Problem to solve => An exact transcription of all the records, free of pictures, is the expected answer.

Saved entries:
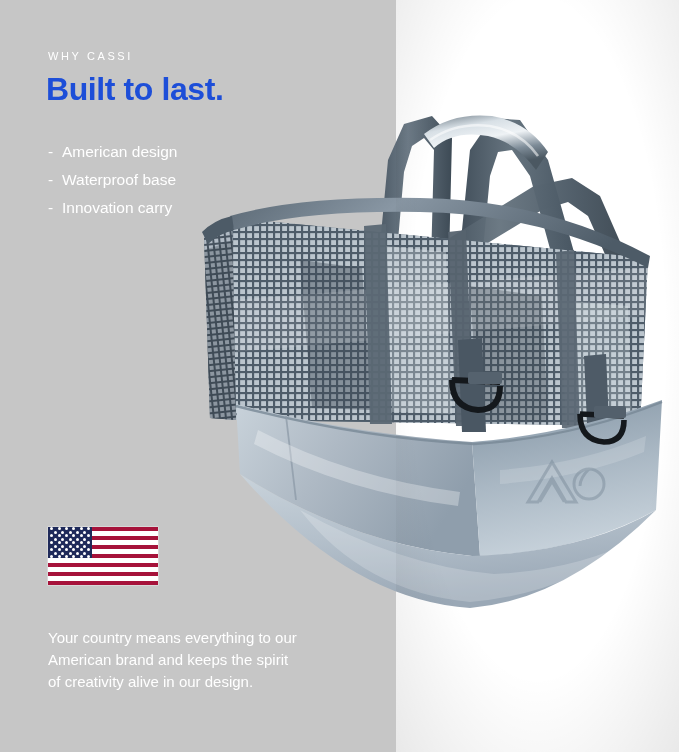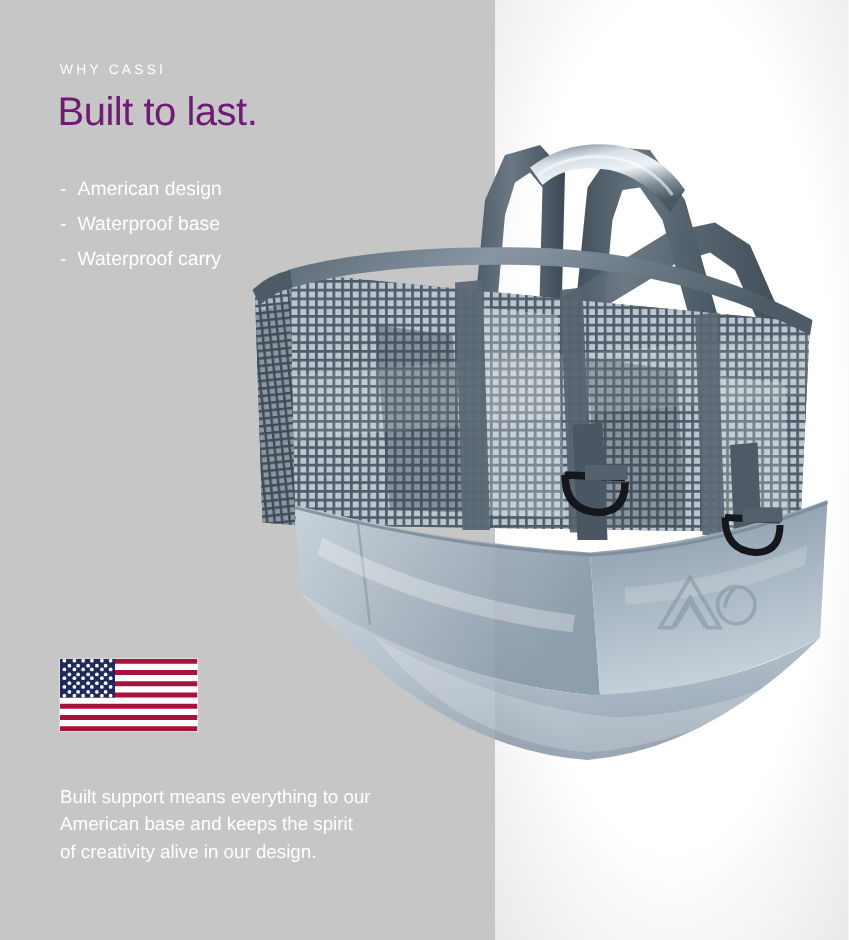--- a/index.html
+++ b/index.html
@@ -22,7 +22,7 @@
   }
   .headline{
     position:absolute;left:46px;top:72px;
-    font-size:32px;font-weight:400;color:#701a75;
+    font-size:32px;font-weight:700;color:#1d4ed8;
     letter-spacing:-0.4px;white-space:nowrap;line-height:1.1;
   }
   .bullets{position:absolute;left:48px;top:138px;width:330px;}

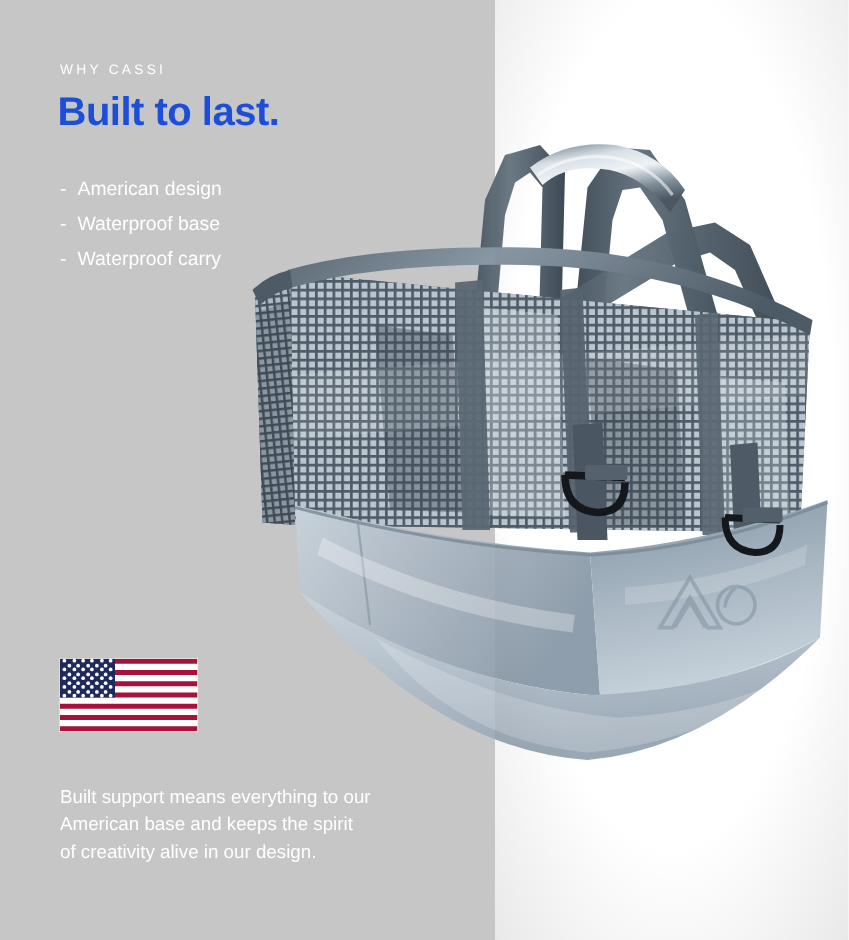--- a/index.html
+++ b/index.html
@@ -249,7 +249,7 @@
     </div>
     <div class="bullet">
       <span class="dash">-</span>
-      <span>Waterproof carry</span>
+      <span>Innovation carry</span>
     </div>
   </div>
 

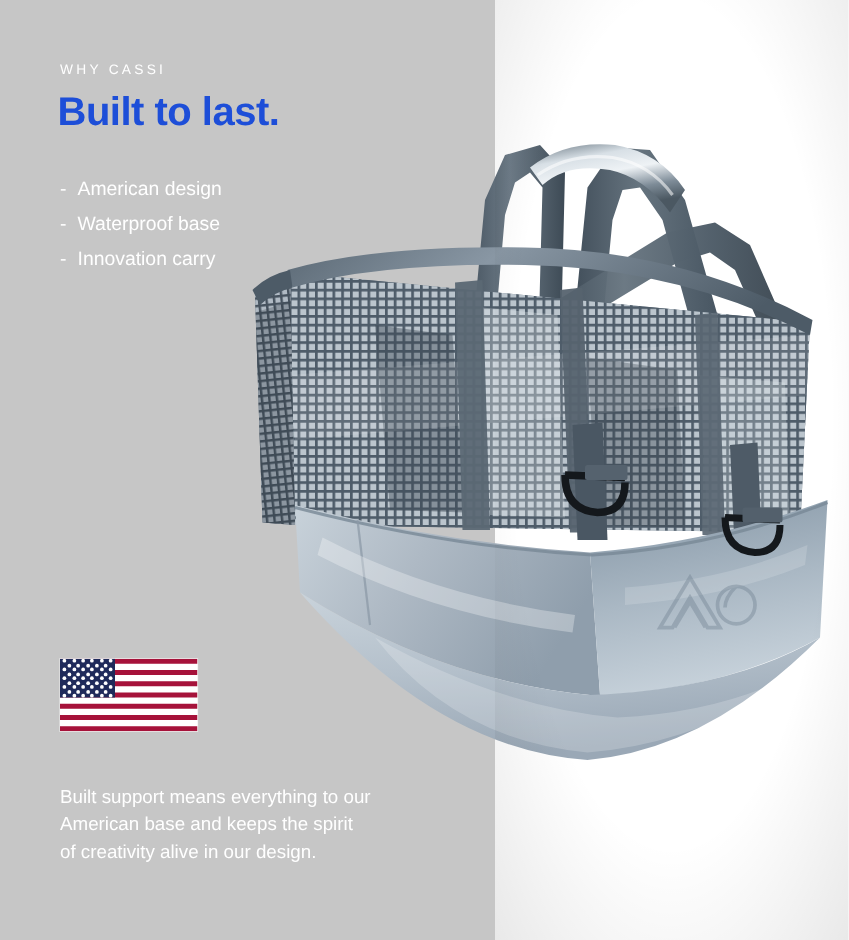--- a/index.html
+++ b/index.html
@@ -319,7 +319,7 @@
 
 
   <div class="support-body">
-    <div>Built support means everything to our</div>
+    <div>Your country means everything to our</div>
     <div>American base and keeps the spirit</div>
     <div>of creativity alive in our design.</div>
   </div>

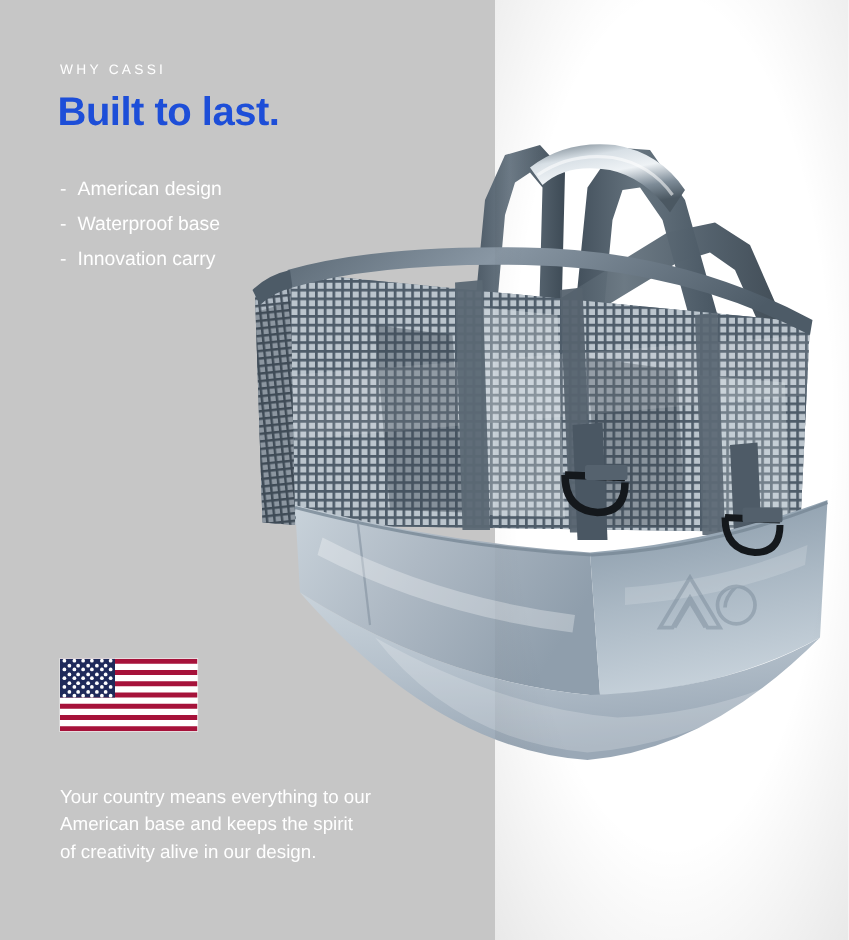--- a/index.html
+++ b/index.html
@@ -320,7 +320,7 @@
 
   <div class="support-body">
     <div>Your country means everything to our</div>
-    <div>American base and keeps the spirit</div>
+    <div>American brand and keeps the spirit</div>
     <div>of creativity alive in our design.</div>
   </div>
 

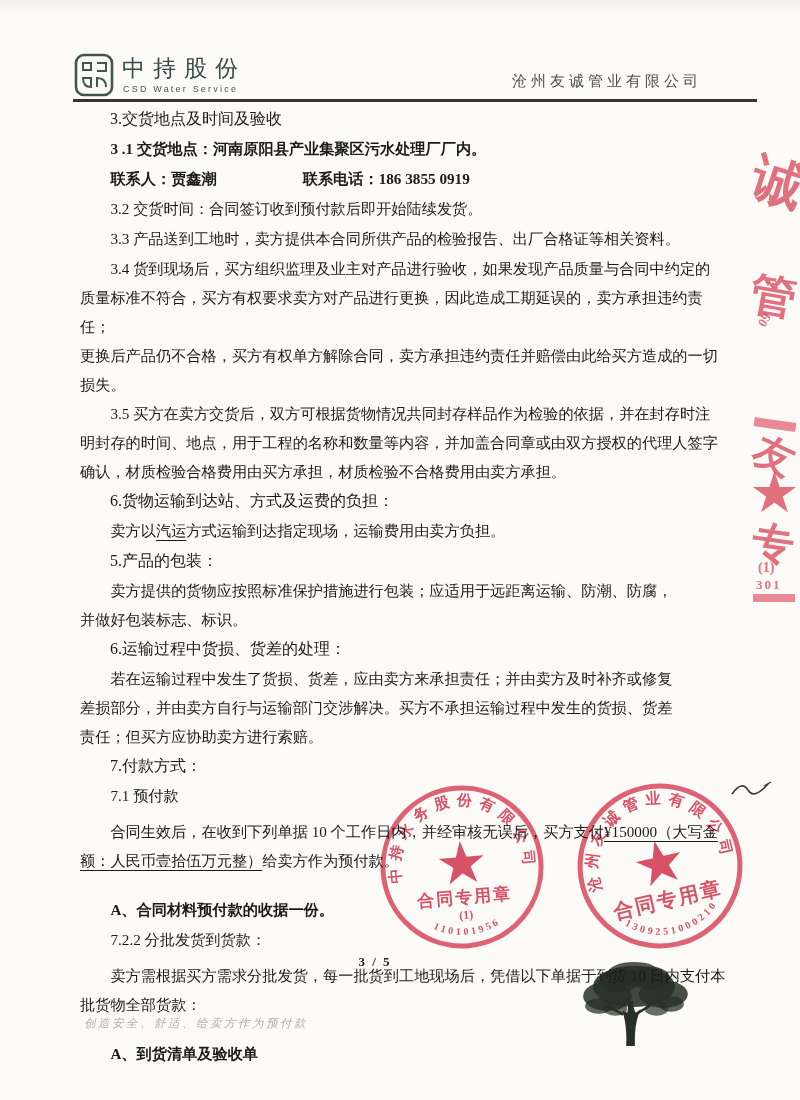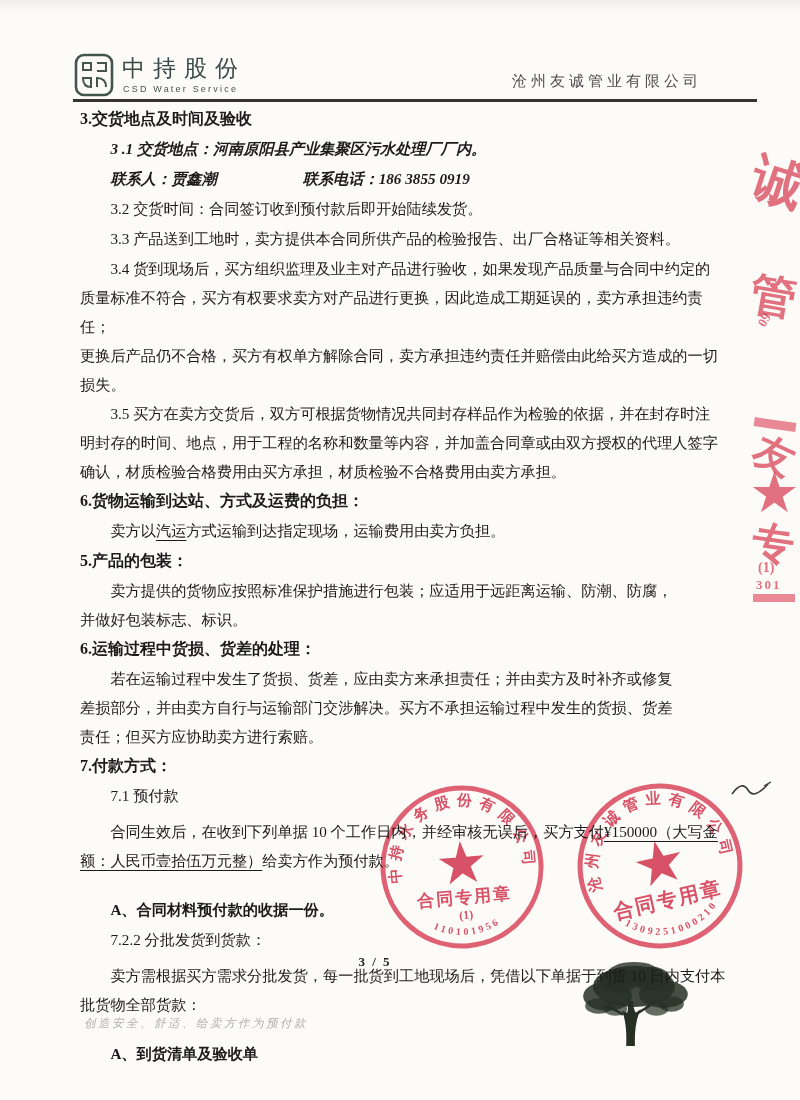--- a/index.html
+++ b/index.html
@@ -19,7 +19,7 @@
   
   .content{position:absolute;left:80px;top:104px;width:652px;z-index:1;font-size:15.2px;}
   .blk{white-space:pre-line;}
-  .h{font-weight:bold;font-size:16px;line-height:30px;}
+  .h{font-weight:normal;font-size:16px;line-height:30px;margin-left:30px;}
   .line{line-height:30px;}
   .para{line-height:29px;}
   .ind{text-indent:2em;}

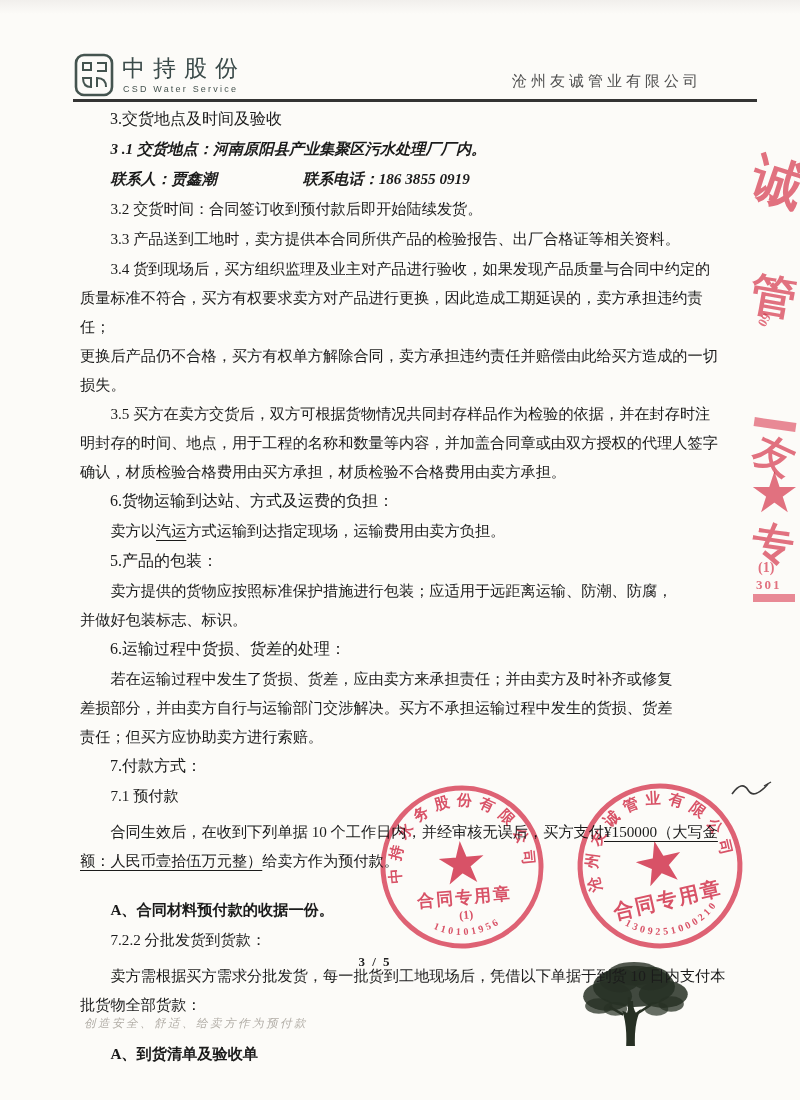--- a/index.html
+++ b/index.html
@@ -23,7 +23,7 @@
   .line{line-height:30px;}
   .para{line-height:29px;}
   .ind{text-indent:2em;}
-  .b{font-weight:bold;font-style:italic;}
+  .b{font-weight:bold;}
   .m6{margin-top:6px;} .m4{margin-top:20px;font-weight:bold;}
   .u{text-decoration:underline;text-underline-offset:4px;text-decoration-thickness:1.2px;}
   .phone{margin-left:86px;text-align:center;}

Output for this exercise =>
--- a/index.html
+++ b/index.html
@@ -22,7 +22,7 @@
   }
   .headline{
     position:absolute;left:46px;top:72px;
-    font-size:32px;font-weight:400;color:#701a75;
+    font-size:32px;font-weight:700;color:#1d4ed8;
     letter-spacing:-0.4px;white-space:nowrap;line-height:1.1;
   }
   .bullets{position:absolute;left:48px;top:138px;width:330px;}

--- a/index.html
+++ b/index.html
@@ -249,7 +249,7 @@
     </div>
     <div class="bullet">
       <span class="dash">-</span>
-      <span>Waterproof carry</span>
+      <span>Innovation carry</span>
     </div>
   </div>
 

--- a/index.html
+++ b/index.html
@@ -319,7 +319,7 @@
 
 
   <div class="support-body">
-    <div>Built support means everything to our</div>
+    <div>Your country means everything to our</div>
     <div>American base and keeps the spirit</div>
     <div>of creativity alive in our design.</div>
   </div>

--- a/index.html
+++ b/index.html
@@ -320,7 +320,7 @@
 
   <div class="support-body">
     <div>Your country means everything to our</div>
-    <div>American base and keeps the spirit</div>
+    <div>American brand and keeps the spirit</div>
     <div>of creativity alive in our design.</div>
   </div>
 

--- a/index.html
+++ b/index.html
@@ -19,7 +19,7 @@
   
   .content{position:absolute;left:80px;top:104px;width:652px;z-index:1;font-size:15.2px;}
   .blk{white-space:pre-line;}
-  .h{font-weight:bold;font-size:16px;line-height:30px;}
+  .h{font-weight:normal;font-size:16px;line-height:30px;margin-left:30px;}
   .line{line-height:30px;}
   .para{line-height:29px;}
   .ind{text-indent:2em;}

--- a/index.html
+++ b/index.html
@@ -23,7 +23,7 @@
   .line{line-height:30px;}
   .para{line-height:29px;}
   .ind{text-indent:2em;}
-  .b{font-weight:bold;font-style:italic;}
+  .b{font-weight:bold;}
   .m6{margin-top:6px;} .m4{margin-top:20px;font-weight:bold;}
   .u{text-decoration:underline;text-underline-offset:4px;text-decoration-thickness:1.2px;}
   .phone{margin-left:86px;text-align:center;}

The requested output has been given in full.